Upgrade TiDB Using TiUP

This document is targeted for the following upgrade paths:

  • Upgrade from TiDB 4.0 versions to TiDB 8.1.
  • Upgrade from TiDB 5.0-5.4 versions to TiDB 8.1.
  • Upgrade from TiDB 6.0-6.6 to TiDB 8.1.
  • Upgrade from TiDB 7.0-7.6 to TiDB 8.1.
  • Upgrade from TiDB 8.0 to TiDB 8.1.

Use TiUP - 图1

Warning

  1. You cannot upgrade TiFlash online from versions earlier than 5.3 to 5.3 or later. Instead, you must first stop all the TiFlash instances of the early version, and then upgrade the cluster offline. If other components (such as TiDB and TiKV) do not support an online upgrade, follow the instructions in warnings in Online upgrade.
  2. DO NOT run DDL statements during the upgrade process. Otherwise, the issue of undefined behavior might occur.
  3. DO NOT upgrade a TiDB cluster when a DDL statement is being executed in the cluster (usually for the time-consuming DDL statements such as ADD INDEX and the column type changes). Before the upgrade, it is recommended to use the ADMIN SHOW DDL command to check whether the TiDB cluster has an ongoing DDL job. If the cluster has a DDL job, to upgrade the cluster, wait until the DDL execution is finished or use the ADMIN CANCEL DDL command to cancel the DDL job before you upgrade the cluster.
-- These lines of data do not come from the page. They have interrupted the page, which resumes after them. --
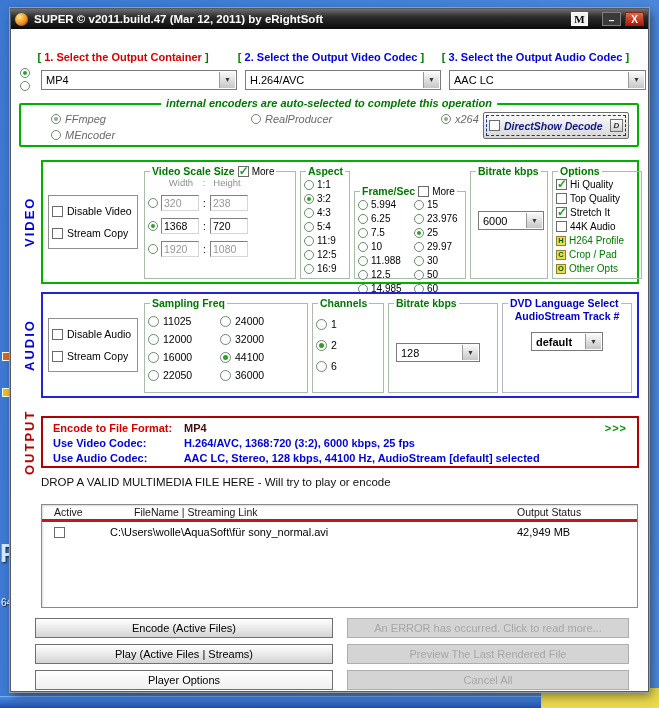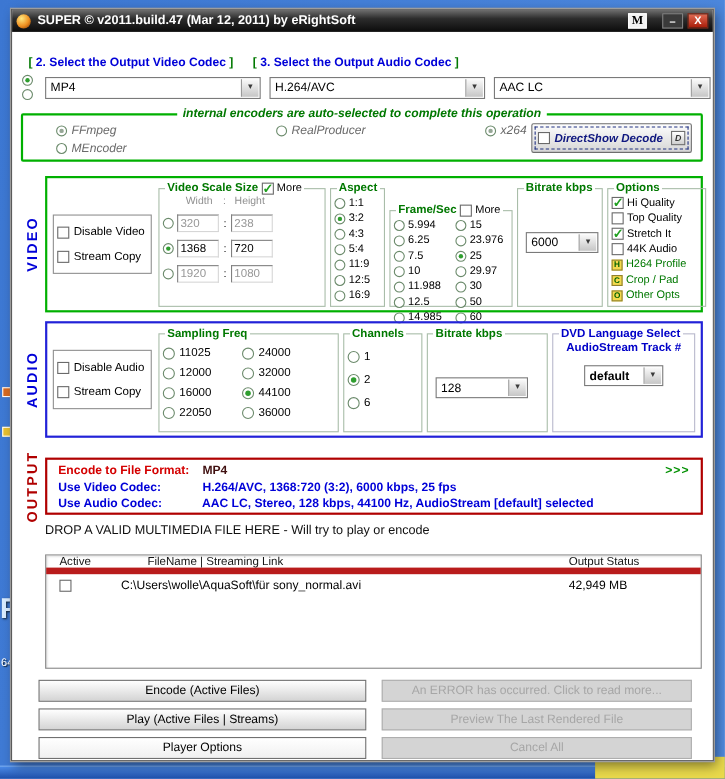--- a/index.html
+++ b/index.html
@@ -121,21 +121,21 @@
   .dvd-combo { margin:10px auto 0; }
   
   .oline { height:15px; font-size:11px; font-weight:bold; white-space:nowrap; }
   .olabel { display:inline-block; width:128px; }
   .ov-dark { color:#401010; }
   .arrows { position:absolute; right:10px; top:4px; color:#009000; font-weight:bold; letter-spacing:1px; font-size:11px; }
   
   .drop-text { margin:8px 0 0 30px; font-size:11.5px; color:#101010; }
   .filelist { margin:16px 10px 0 30px; height:104px; border:1px solid #8a8a8a; background:#fff;
               box-shadow:inset 1px 1px 2px rgba(0,0,0,.15); }
-  .fl-head { display:flex; height:17px; align-items:center; border-bottom:6px solid #b91c1c;
+  .fl-head { display:flex; height:17px; align-items:center; border-bottom:3px solid #b91c1c;
              font-size:10.5px; color:#151515; padding-left:12px; }
   .fh-active { width:56px; } .fh-name { flex:1;padding-left:24px; } .fh-status { width:120px; }
   .fl-row { display:flex; height:20px; align-items:center; padding-left:12px; font-size:11px; }
   .fr-active { width:56px; display:flex; align-items:center; }
   .fr-name { flex:1; white-space:nowrap; overflow:hidden; }
   .fr-status { width:120px; }
   
   .btn-grid { display:grid; grid-template-columns:298px 282px; column-gap:14px; row-gap:6px; margin:10px 0 0 24px; }
   .btn { height:20px; font-size:11px; display:flex; align-items:center; justify-content:center;
          border-radius:0; white-space:nowrap; }
@@ -158,20 +158,26 @@
   <div class="titlebar">
     <span class="app-icon"></span>
     <span class="tb-title">SUPER © v2011.build.47 (Mar 12, 2011) by eRightSoft</span>
     <span class="tb-sp"></span>
     <span class="tb-m">M</span>
     <span class="tb-min">–</span>
     <span class="tb-close">X</span>
   </div>
 
   <div class="steps-row">
+    <div class="step step1">
+      <span class="c-grn">[</span>
+      <span class="c-red">1.</span>
+      <span class="c-red">Select the Output Container</span>
+      <span class="c-grn">]</span>
+    </div>
     <div class="step step2">
       <span class="c-grn">[</span>
       <span class="c-blue">2.</span>
       <span class="c-blue">Select the Output Video Codec</span>
       <span class="c-grn">]</span>
     </div>
     <div class="step step3">
       <span class="c-grn">[</span>
       <span class="c-blue">3.</span>
       <span class="c-blue">Select the Output Audio Codec</span>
If the TiDB version before upgrade is v7.1.0 or later, you can ignore the preceding warnings 2 and 3. For more information, see TiDB Smooth Upgrade.

Use TiUP - 图2

Note

  • If your cluster to be upgraded is v3.1 or an earlier version (v3.0 or v2.1), the direct upgrade to v8.1.0 is not supported. You need to upgrade your cluster first to v4.0 and then to v8.1.0.

  • If your cluster to be upgraded is earlier than v6.2, the upgrade might get stuck when you upgrade the cluster to v6.2 or later versions in some scenarios. You can refer to How to fix the issue.

  • TiDB nodes use the value of the server-version configuration item to verify the current TiDB version. Therefore, to avoid unexpected behaviors, before upgrading the TiDB cluster, you need to set the value of server-version to empty or the real version of the current TiDB cluster.

  • Setting the performance.force-init-stats configuration item to ON prolongs the TiDB startup time, which might cause startup timeouts and upgrade failures. To avoid this issue, it is recommended to set a longer waiting timeout for TiUP.

    • Scenarios that might be affected:

      • The original cluster version is earlier than v6.5.7 and v7.1.0 (which does not support performance.force-init-stats yet), and the target version is v7.2.0 or later.
      • The original cluster version is equal to or later than v6.5.7 and v7.1.0, and the performance.force-init-stats configuration item is set to ON.
    • Check the value of the performance.force-init-stats configuration item:

      1. SHOW CONFIG WHERE type = 'tidb' AND name = 'performance.force-init-stats';
    • You can increase the TiUP waiting timeout by adding the command-line option --wait-timeout. For example, execute the following command to set the waiting timeout to 1200 seconds (20 minutes).

      1. tiup update cluster --wait-timeout 1200 [other options]

      Generally, a 20-minute waiting timeout is sufficient for most scenarios. For a more precise estimate, search for init stats info time in the TiDB log to get the statistics loading time during the previous startup as a reference. For example:

      1. [domain.go:2271] ["init stats info time"] [lite=true] ["take time"=2.151333ms]

      If the original cluster is v7.1.0 or earlier, when upgrading to v7.2.0 or later, because of the introduction of performance.lite-init-stats, the statistics loading time is greatly reduced. In this case, the init stats info time before the upgrade is longer than the loading time after the upgrade.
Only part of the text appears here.